*EXERCISE INSTRUCTIONS:* Copy, from the material below, every line in which the word "right" can be found.

● ● ● ● ● ● ●

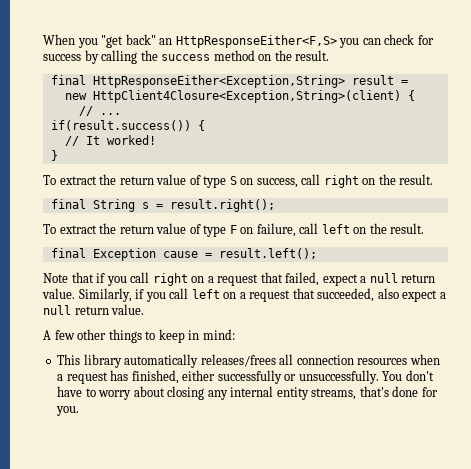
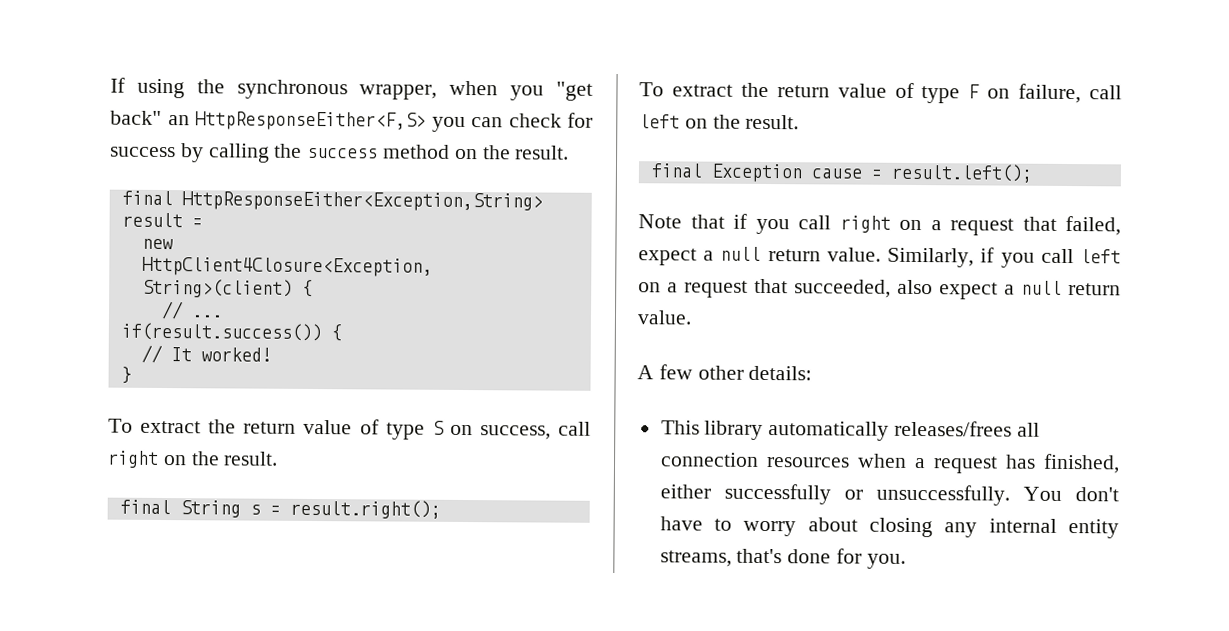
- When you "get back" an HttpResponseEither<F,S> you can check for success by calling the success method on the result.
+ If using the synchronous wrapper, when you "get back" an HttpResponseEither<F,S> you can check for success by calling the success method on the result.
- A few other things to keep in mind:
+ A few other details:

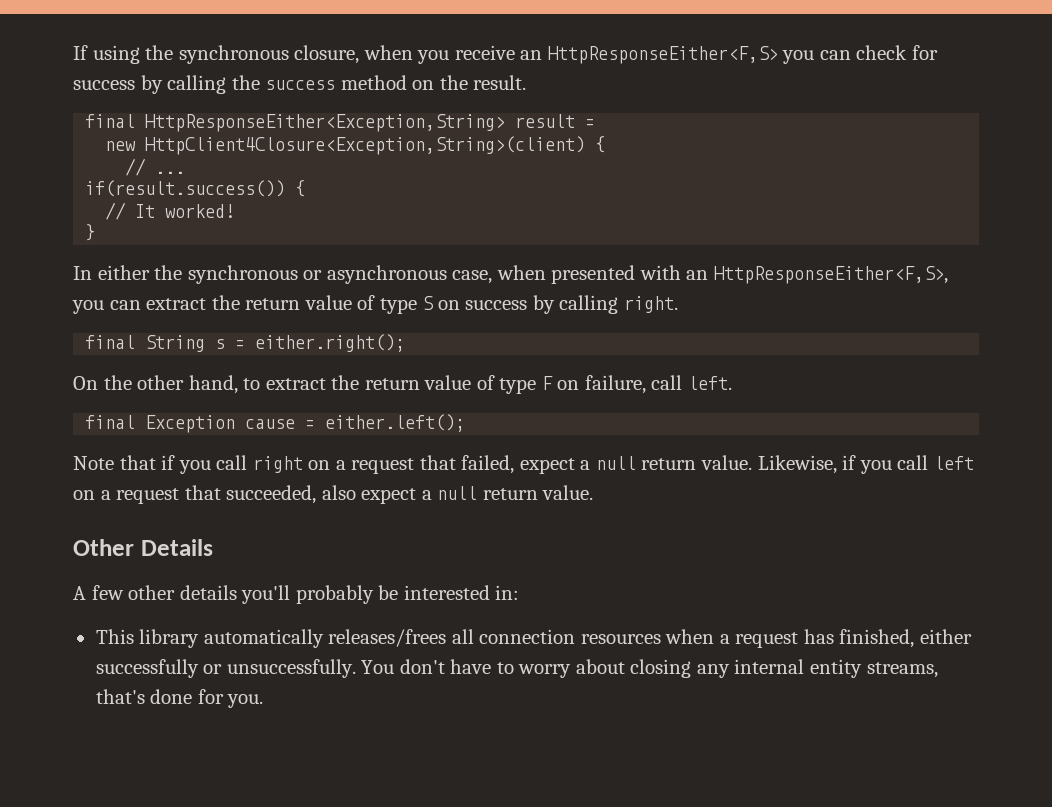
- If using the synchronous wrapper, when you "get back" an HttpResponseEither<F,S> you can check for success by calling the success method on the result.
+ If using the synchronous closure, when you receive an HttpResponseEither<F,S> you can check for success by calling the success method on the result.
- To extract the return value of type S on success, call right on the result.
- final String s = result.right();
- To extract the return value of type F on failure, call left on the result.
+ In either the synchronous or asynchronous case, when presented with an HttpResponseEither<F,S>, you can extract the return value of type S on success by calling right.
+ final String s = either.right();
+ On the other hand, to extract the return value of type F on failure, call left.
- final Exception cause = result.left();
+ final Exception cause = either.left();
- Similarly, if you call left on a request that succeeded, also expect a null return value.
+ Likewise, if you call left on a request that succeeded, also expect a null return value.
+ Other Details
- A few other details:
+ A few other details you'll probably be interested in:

● ● ● ● ● ● ●

*WRITTEN ANSWER:*
- To extract the return value of type S on success, call right on the result.
- final String s = result.right();
+ In either the synchronous or asynchronous case, when presented with an HttpResponseEither<F,S>, you can extract the return value of type S on success by calling right.
+ final String s = either.right();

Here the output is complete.